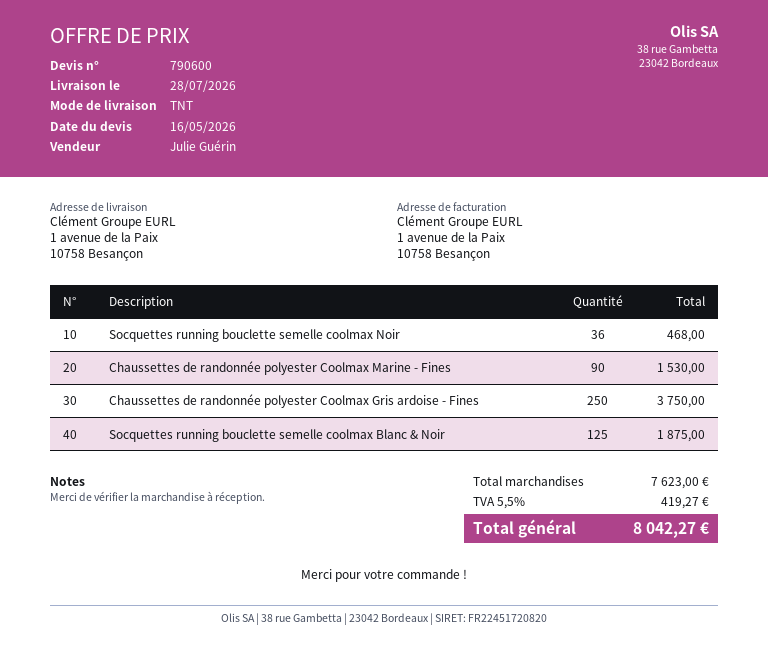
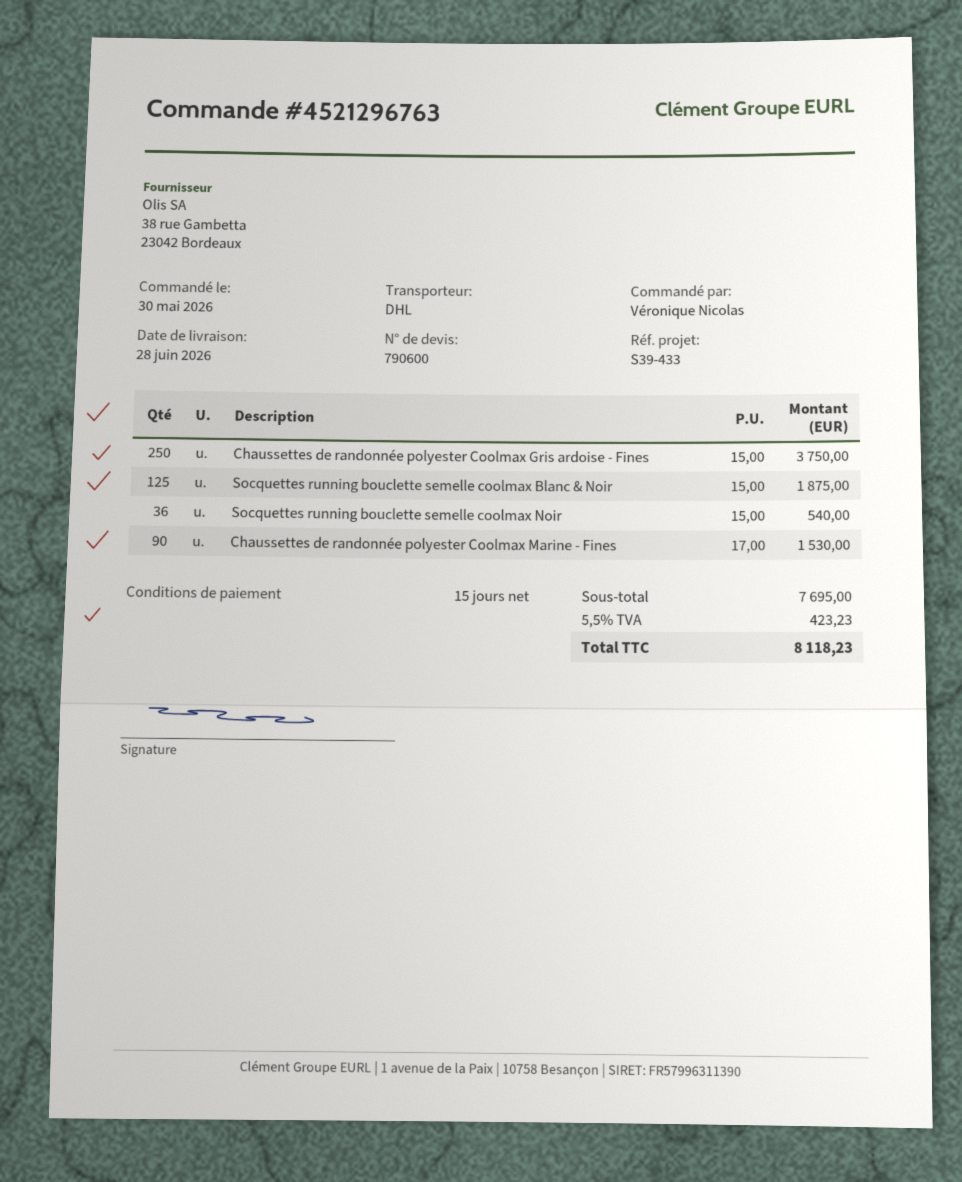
delivery date: 2026-07-28 -> 2026-06-28
shipping method: TNT -> DHL
Socquettes running bouclette semelle coolmax Noir: 36 for 468.00 -> 36 for 540.00
subtotal: 7623.00 -> 7695.00
tax: 5.5% = 419.27 -> 5.5% = 423.23
total: 8042.27 -> 8118.23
────
Leaving images out, please output every line of the data exactly.

delivery date: 2026-07-28 -> 2026-06-28
shipping method: TNT -> DHL
Socquettes running bouclette semelle coolmax Noir: 36 for 468.00 -> 36 for 540.00
subtotal: 7623.00 -> 7695.00
tax: 5.5% = 419.27 -> 5.5% = 423.23
total: 8042.27 -> 8118.23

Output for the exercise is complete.